Our Investment Policy Committee spent most of last week's meeting discussing whether or not the stock market may be at an inflection point that could lead to significantly higher prices. There were five key points running through our discussions.
- 80% of S&P 500 companies beat their earnings estimates for the fourth quarter, much higher than expected.
- Fourth quarter US GDP growth significantly exceeded expectations at 5.9%.
- Economists surveyed by Bloomberg are now estimating 3.0% GDP growth for 2010, up from 2.5% at the beginning of the year.
- Fed comments continue to paint a benign picture for inflation, meaning that rate hikes are not likely before the end of the year at the earliest. Economists are still forecasting that core inflation will be 1.3% by year-end 2010. This benign inflation data flies in the face of the gold bugs and those who believe that runaway inflation is a foregone conclusion.
- The price action of General Electric (GE) is impressive.

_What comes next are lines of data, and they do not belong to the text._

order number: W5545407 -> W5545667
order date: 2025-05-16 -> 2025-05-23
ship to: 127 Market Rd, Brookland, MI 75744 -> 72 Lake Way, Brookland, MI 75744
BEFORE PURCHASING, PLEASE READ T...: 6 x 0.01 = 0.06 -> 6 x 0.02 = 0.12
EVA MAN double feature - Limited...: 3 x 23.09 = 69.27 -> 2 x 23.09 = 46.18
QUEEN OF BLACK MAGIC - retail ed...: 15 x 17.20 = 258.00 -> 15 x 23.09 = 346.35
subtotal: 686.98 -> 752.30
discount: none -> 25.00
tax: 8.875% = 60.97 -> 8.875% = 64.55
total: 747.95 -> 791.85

These five points do not suggest that stocks will soar again in 2010 like they did in 2009. The reason is simple: we could just as easily assemble another list containing at least five powerful negative forces facing the market. Yet, investors are certainly aware of all of the negatives, and because of this we believe the price action of GE in recent days is an important signal.

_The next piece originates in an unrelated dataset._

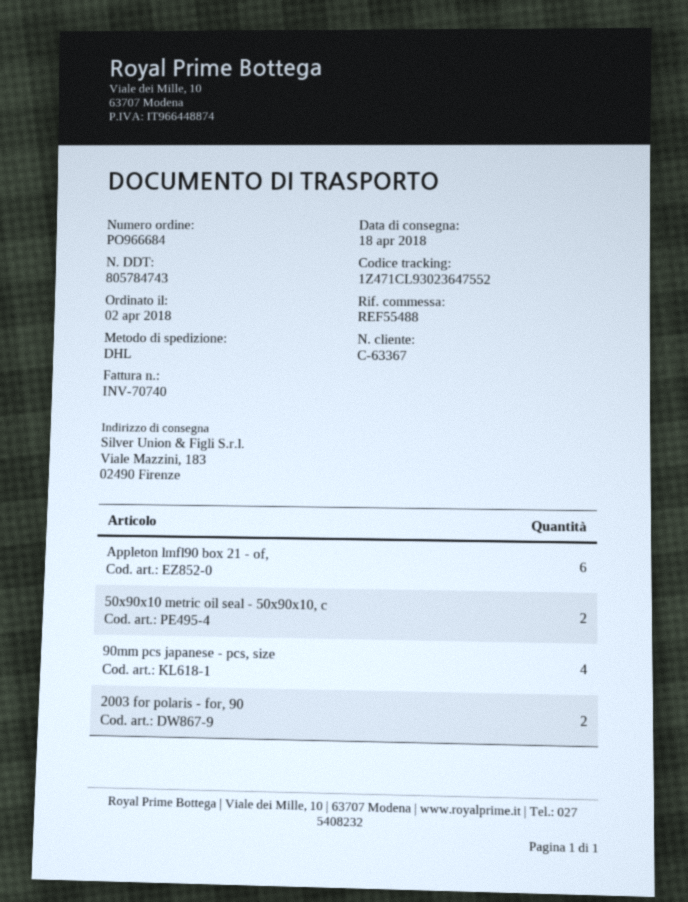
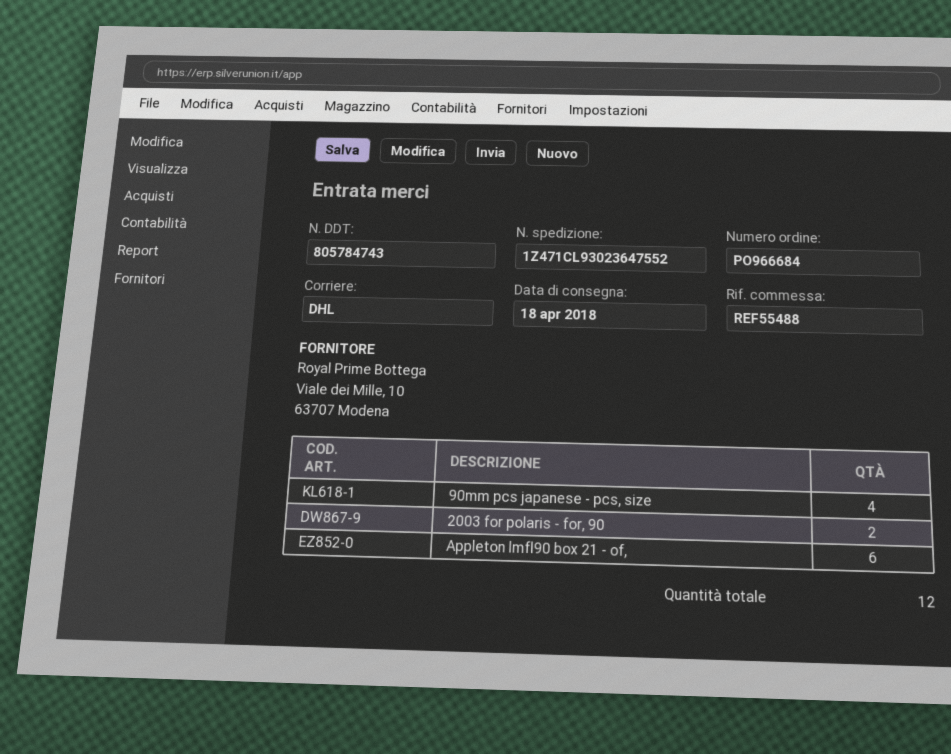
50x90x10 metric oil seal - 50x90x10, c: 2 -> none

GE has been in the middle of the financial crisis, and for it to power to a new post-crash high (see chart above) is big news. We've watched price graphs long enough to know that some very big money has just made some very big bets that the news for GE is going to get better over the coming months.
Additionally, because GE's business is so multi-faceted, there is reason to believe that good news for GE is probably good news for the whole economy and stocks.
Interestingly, GE had a couple of big days right after their CFO announced that the company was considering a dividend hike in 2011. In this regard, their message is similar to the one we suggested in last week's post about the banks. That is, companies, even companies in the financial services sector, appear to feel comfortable with their current levels of capital reserves. When GE starts talking about dividend hikes, it sends a clear message: they don't have any dilutive equity capital underwritings in the works. That is good news, but even more importantly, if they are talking dividend hikes, it follows that they must see an end to their loan losses. That's even better news.
Author's disclosure: We own GE.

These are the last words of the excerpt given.